Differential effect of genetic burden on disease phenotypes in Crohn’s disease and ulcerative colitis: analysis of a North American cohort
Ashwin N Ananthakrishnan, Hailiang Huang, Deanna D Nguyen, Jenny Sauk, Vijay Yajnik, and Ramnik J Xavier. 2014. “Differential effect of genetic burden on disease phenotypes in Crohn's disease and ulcerative colitis: analysis of a North American cohort.” Am J Gastroenterol, 109, 3, Pp. 395-400. Abstract
OBJECTIVES: Crohn's disease (CD) and ulcerative colitis (UC) are chronic immunologically mediated diseases with a progressive relapsing remitting course. There is considerable heterogeneity in disease course and accurate prediction of natural history has been challenging. The phenotypic implication of increasing genetic predisposition to CD or UC is unknown. METHODS: The data source for our study was a prospective cohort of CD and UC patients recruited from a tertiary referral center. All patients underwent genotyping on the Illumina Immunochip. A genetic risk score (GRS) incorporating strength of association (log odds ratio) and allele dose for each of the 163 inflammatory bowel disease (IBD) risk loci was calculated and phenotypic associations examined across GRS quartiles.

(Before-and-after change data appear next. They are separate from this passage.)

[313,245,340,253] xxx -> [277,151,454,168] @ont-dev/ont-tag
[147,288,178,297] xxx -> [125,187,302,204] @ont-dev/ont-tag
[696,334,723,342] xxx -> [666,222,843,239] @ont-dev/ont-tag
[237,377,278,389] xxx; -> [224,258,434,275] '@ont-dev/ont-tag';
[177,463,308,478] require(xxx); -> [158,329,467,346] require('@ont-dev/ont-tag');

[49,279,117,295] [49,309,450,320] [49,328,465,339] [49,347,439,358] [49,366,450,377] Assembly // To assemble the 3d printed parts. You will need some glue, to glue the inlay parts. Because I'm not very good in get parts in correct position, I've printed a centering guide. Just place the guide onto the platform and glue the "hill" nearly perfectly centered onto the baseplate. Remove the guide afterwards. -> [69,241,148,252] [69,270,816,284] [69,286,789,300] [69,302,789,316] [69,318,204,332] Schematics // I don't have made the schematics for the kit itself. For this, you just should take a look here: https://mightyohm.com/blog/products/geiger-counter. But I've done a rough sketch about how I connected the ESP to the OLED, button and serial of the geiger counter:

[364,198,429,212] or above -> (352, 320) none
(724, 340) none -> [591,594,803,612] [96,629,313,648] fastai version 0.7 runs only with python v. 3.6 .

RESULTS: Our study cohort included 1,105 patients (697 CD, 408 UC). Increasing genetic burden was associated with earlier age of diagnosis of CD (Ptrend=0.008). Patients in the highest GRS quartile were likely to develop disease 5 years earlier than those in the lowest quartile. Increasing genetic burden was also associated with ileal involvement in CD (Ptrend <0.0001). The effect of genetic burden was independent of the NOD2 locus and was stronger among those with no NOD2 variants, and in never smokers. UC patients with an involved first-degree relative had a higher genetic burden, but GRS was not associated with disease phenotype in UC.
CONCLUSIONS: Increasing genetic burden is associated with early age of diagnosis in CD, but not UC. The expanded panel of IBD risk loci explains only a fraction of variance of disease phenotype, suggesting limited clinical utility of genetics in predicting natural history.